Erst die erfahrenen Mitarbeiterinnen der „International Latex Corporation“, die Mieder, BHs und Windeln aus Latex produzierte, schafften es, einen Anzug aus 21 Lagen und 4.000 Einzelteilen herzustellen, der, wie man seit 1969 weiß, perfekt funktioniert. Hätten Männer den weltbekannten Raumanzug entwickelt, wäre ihr Name vermut­lich ähnlich bekannt wie der von Neil Armstrong. Aber da der innovative Anzug ja nicht geschweißt oder gelötet, sondern genäht werden musste, sind seine Entwicklerinnen unbekannt.

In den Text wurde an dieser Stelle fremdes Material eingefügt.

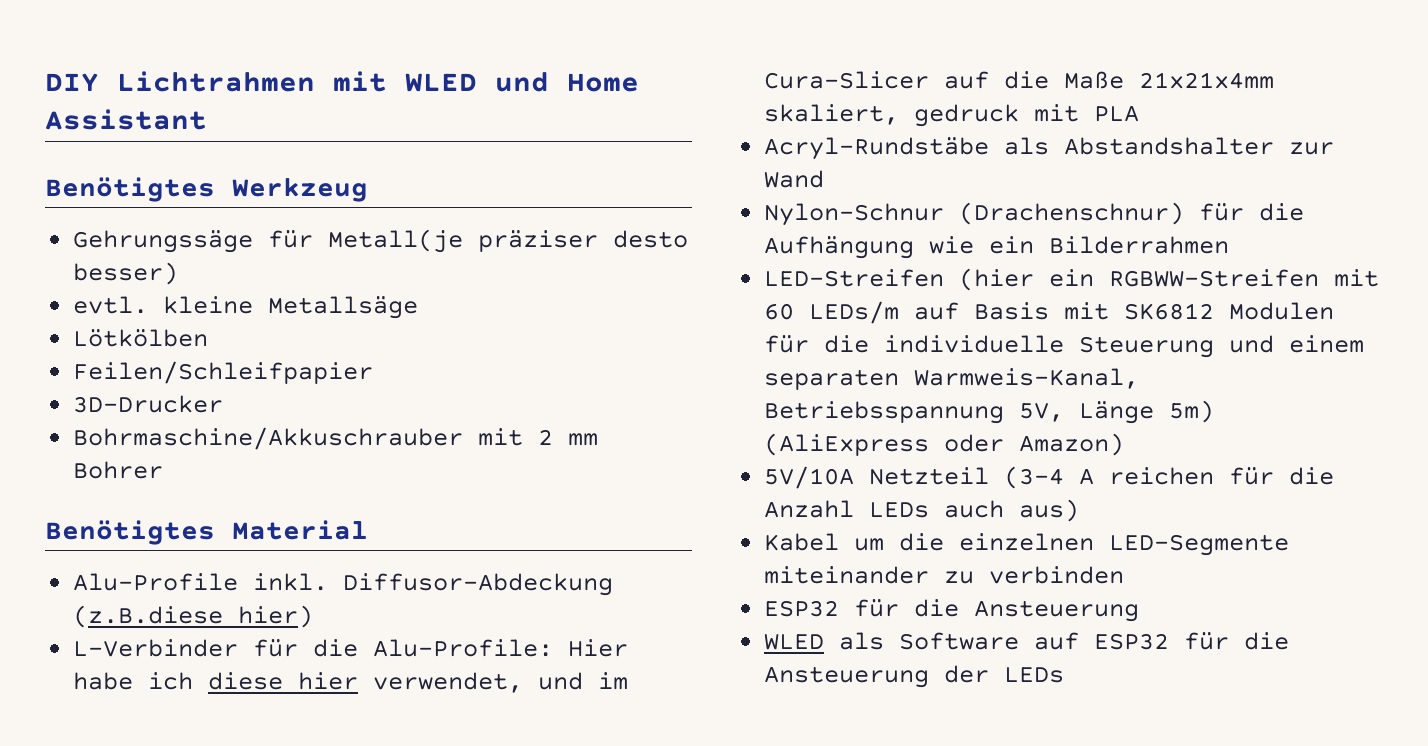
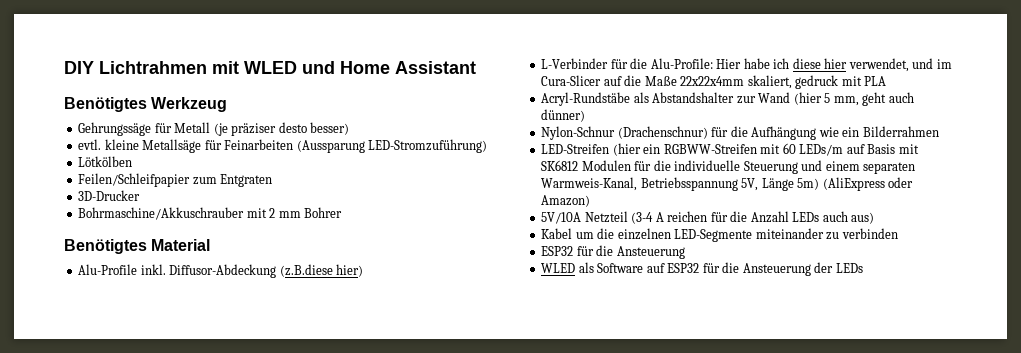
- Gehrungssäge für Metall(je präziser desto besser)
+ Gehrungssäge für Metall (je präziser desto besser)
- evtl. kleine Metallsäge
+ evtl. kleine Metallsäge für Feinarbeiten (Aussparung LED-Stromzuführung)
- Feilen/Schleifpapier
+ Feilen/Schleifpapier zum Entgraten
- L-Verbinder für die Alu-Profile: Hier habe ich diese hier verwendet, und im Cura-Slicer auf die Maße 21x21x4mm skaliert, gedruck mit PLA
+ L-Verbinder für die Alu-Profile: Hier habe ich diese hier verwendet, und im Cura-Slicer auf die Maße 22x22x4mm skaliert, gedruck mit PLA
- Acryl-Rundstäbe als Abstandshalter zur Wand
+ Acryl-Rundstäbe als Abstandshalter zur Wand (hier 5 mm, geht auch dünner)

„Unsere Auffassung von Technikgeschichte hat nicht nur unmittelbar Frauen ausgeschlossen. Zugleich hat sich auch unsere Definition von Technik beständig so verändert, dass Tätigkeiten, die typischerweise von Frauen ausgeübt werden, nicht darunter fallen“, erklärt Katerine Marçal. Die Tochter einer Informatikerin weiß, wovon sie spricht. „Als noch Frauen Computer program­mierten, galt das als etwas, zu dem jede und jeder fähig war. Als Männer anfingen, sich damit zu beschäftigen, brauchte es plötzlich ein geniales Nerd-Gehirn, das vor lauter Brillanz kaum in der Lage war, den dazugehörigen Körper unter eine Dusche zu bewegen, von einfachsten sozialen Kompetenzen ganz zu schweigen.“

Wirtschaftsjournalistin Marçal wirft auch einen Blick in die Zukunft: Was wird passieren, fragt sie, wenn künstliche Intelligenz immer mehr technische „Männerberufe“ ersetzt, wäh­rend gleichzeitig der Bedarf an „Frauenberufen“, zum Beispiel in der Pflege, konstant wächst? Wer­den dann massenhaft LKW-Fahrer, die durch selbstfahrende Autos ersetzt werden, zu Alten­pflegern? Und falls ja, wie wird das das Ansehen dieses Frauenberufs verändern – und vor allem: dessen Bezahlung? Wir werden sehen.

Noch einmal zurück zum Elektroauto. Das erfreut sich wachsender Beliebtheit – unter Män­nern. Denn Elon Musk wusste, was er tat, als er seinen Tesla baute. Das Modell 3 wird zu 85 Pro­zent von Männern gefahren, kein anderes Auto kommt auf diese hohe Männerquote. Der Grund ist einfach: Es hat 513 PS. Klimafreundlich geht anders. Aber Hauptsache, es ist kein „Weiberwagen“.